You are viewing a plain text version of this content. The canonical link for it is here.
Posted to user@spark.apache.org by Aakash Basu <aa...@gmail.com> on 2019/02/11 09:40:32 UTC

Data growth vs Cluster Size planning

Hi,

I ran a dataset of *200 columns and 0.2M records* in a cluster of *1 master
18 GB, 2 slaves 32 GB each, **16 cores/slave*, took around *772 minutes*
for a *very large ML tuning based job* (training).

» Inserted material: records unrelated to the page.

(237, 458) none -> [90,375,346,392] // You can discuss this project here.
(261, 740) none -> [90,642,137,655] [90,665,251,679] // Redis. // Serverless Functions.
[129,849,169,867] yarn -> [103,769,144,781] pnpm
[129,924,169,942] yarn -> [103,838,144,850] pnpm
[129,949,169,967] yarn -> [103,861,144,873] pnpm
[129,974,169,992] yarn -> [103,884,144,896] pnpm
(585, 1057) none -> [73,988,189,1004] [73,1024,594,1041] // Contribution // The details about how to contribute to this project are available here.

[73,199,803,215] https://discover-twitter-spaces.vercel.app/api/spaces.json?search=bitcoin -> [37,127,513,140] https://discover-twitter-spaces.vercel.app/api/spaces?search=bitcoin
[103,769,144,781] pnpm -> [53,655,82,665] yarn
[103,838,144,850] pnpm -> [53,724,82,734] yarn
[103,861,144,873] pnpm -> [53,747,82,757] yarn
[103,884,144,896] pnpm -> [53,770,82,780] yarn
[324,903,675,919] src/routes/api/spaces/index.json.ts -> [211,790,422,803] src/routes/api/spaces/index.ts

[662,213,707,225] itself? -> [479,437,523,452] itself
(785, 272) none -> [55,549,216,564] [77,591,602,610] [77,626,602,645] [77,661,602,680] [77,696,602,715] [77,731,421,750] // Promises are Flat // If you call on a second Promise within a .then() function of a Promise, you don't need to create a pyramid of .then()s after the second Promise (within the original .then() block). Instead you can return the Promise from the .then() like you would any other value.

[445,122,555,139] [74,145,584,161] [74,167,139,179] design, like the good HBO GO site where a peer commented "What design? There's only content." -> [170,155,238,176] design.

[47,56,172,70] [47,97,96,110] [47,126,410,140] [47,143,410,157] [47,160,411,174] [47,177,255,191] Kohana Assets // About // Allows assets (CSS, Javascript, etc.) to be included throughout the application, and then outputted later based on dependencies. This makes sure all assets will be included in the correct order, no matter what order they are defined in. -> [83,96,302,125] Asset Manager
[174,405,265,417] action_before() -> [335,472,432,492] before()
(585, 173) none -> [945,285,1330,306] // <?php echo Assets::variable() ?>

Now, my requirement is to run the *same operation on 3M records*. Any idea
on how we should proceed? Should we go for a vertical scaling or a
horizontal one? How should this problem be approached in a
stepwise/systematic manner?

Thanks in advance.

Regards,
Aakash.

Re: Data growth vs Cluster Size planning

Posted by Phillip Henry <lo...@gmail.com>.
Too little information to give an answer, if indeed an answer a priori is
possible.

However, I would do the following on your test instances:

- Run jstat -gc on all your nodes. It might be that the GC is taking a lot
of time.

- Poll with jstack semi frequently. I can give you a fairly good idea where
in the code the time is being spent in a non-invasive manner.

Phillip



On Mon, Feb 11, 2019 at 9:48 AM Aakash Basu <aa...@gmail.com>
wrote:

> Hi,
>
> I ran a dataset of *200 columns and 0.2M records* in a cluster of *1
> master 18 GB, 2 slaves 32 GB each, **16 cores/slave*, took around *772
> minutes* for a *very large ML tuning based job* (training).
>
> Now, my requirement is to run the *same operation on 3M records*. Any
> idea on how we should proceed? Should we go for a vertical scaling or a
> horizontal one? How should this problem be approached in a
> stepwise/systematic manner?
>
> Thanks in advance.
>
> Regards,
> Aakash.
>